Updated: April 8, 2022 4:18:42 am

The Criminal Procedure (Identification) Bill, 2022 passed by the Rajya Sabha on Wednesday, just two days after it was passed by the Lok Sabha, has been formulated to “authorise…taking measurements of convicts and other persons for the purposes of identification and investigation in criminal matters”. This piece of legislation violates the right against self-incrimination and turns the presumption of innocence in an investigation on its head. It will fundamentally alter the scope of criminal investigation by giving unchecked powers to investigating agencies as well as the central government.

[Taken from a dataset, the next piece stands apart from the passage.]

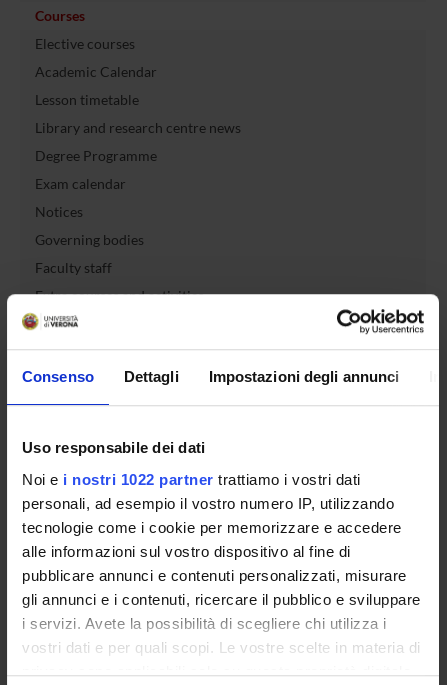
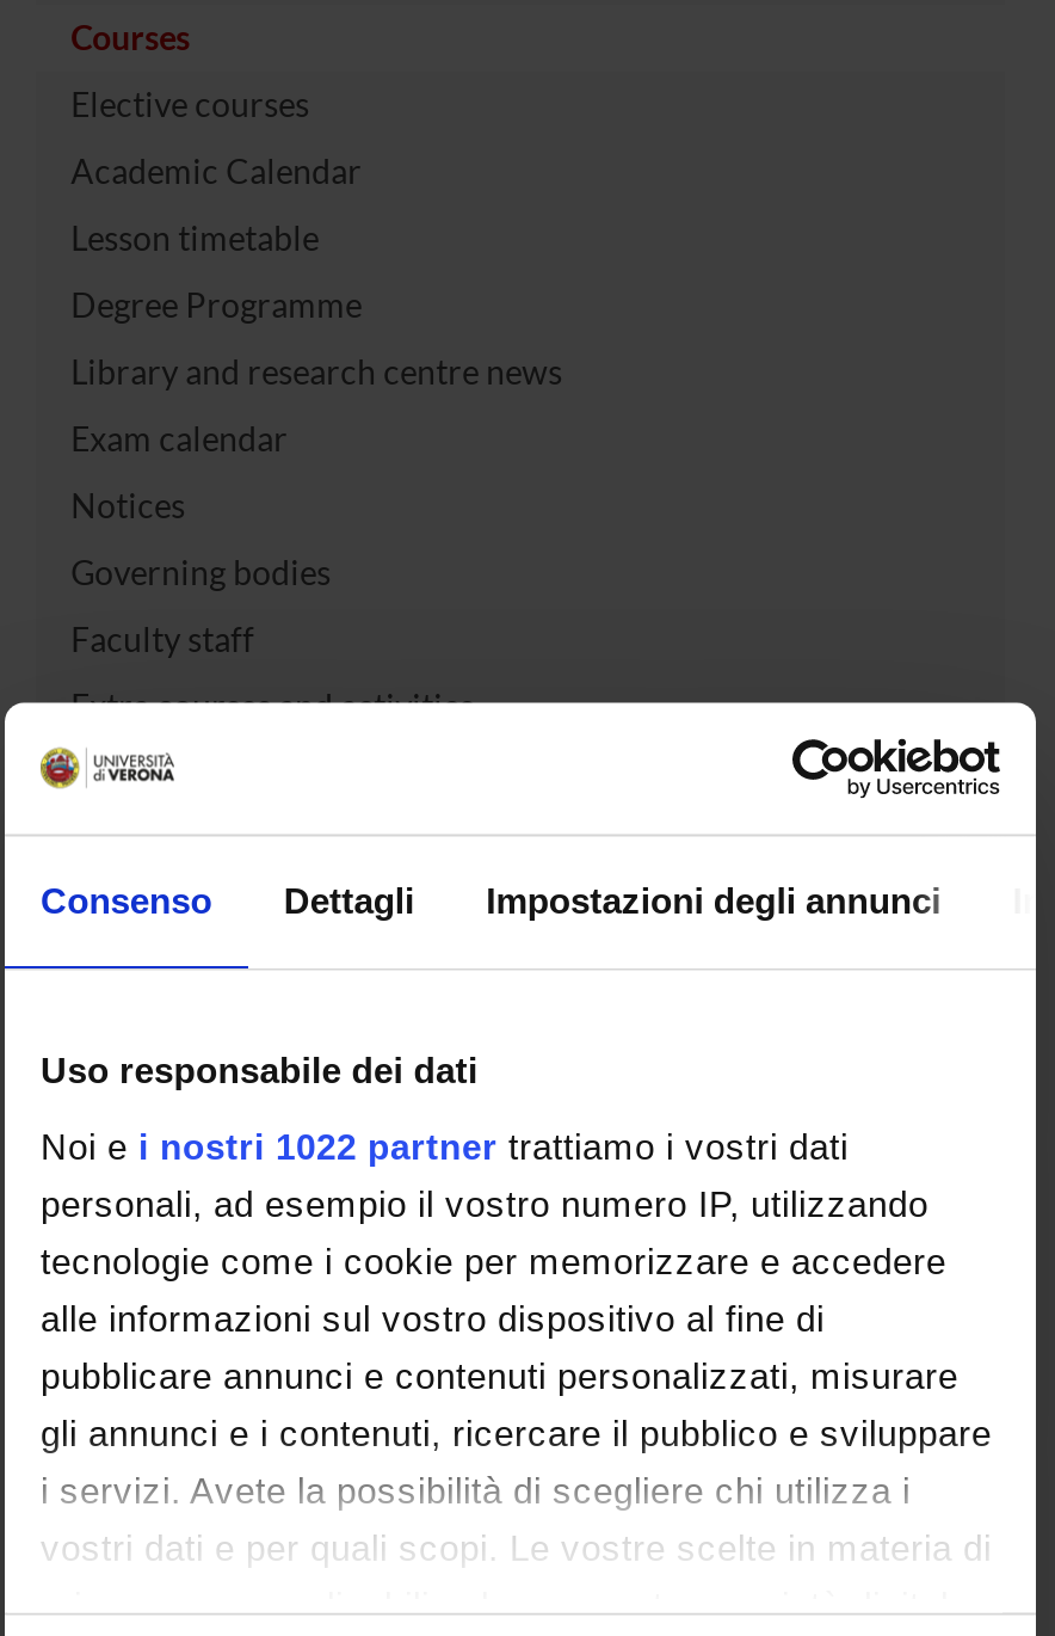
moved [35,119,241,136] -> [71,351,562,392]: Library and research centre news
moved [35,147,157,164] -> [71,284,362,325]: Degree Programme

The Constitution, under Article 20(3), protects an accused from being compelled to give witness against himself. However, this fundamental right has been diluted over the years. In 2005, the Code of Criminal Procedure (CrPC) was amended to allow a magistrate to order any person to give their handwriting samples for the purpose of an investigation or proceeding. In 2019, the Supreme Court, in Ritesh Sinha v. State of UP, held that such handwriting samples could include voice samples. This would not violate the right against self-incrimination, the Court ruled. It relied upon its judgment in the Kathi Kalu Oghad case (1962) that held that giving palm impressions or footprints could not be called self-incriminatory because impressions were unchangeable, except in rare cases”. Instead, it held that the Constitution bars the compulsory extraction of a statement — oral or written — from the accused, “which makes the case against the accused person at least probable, considered by itself”.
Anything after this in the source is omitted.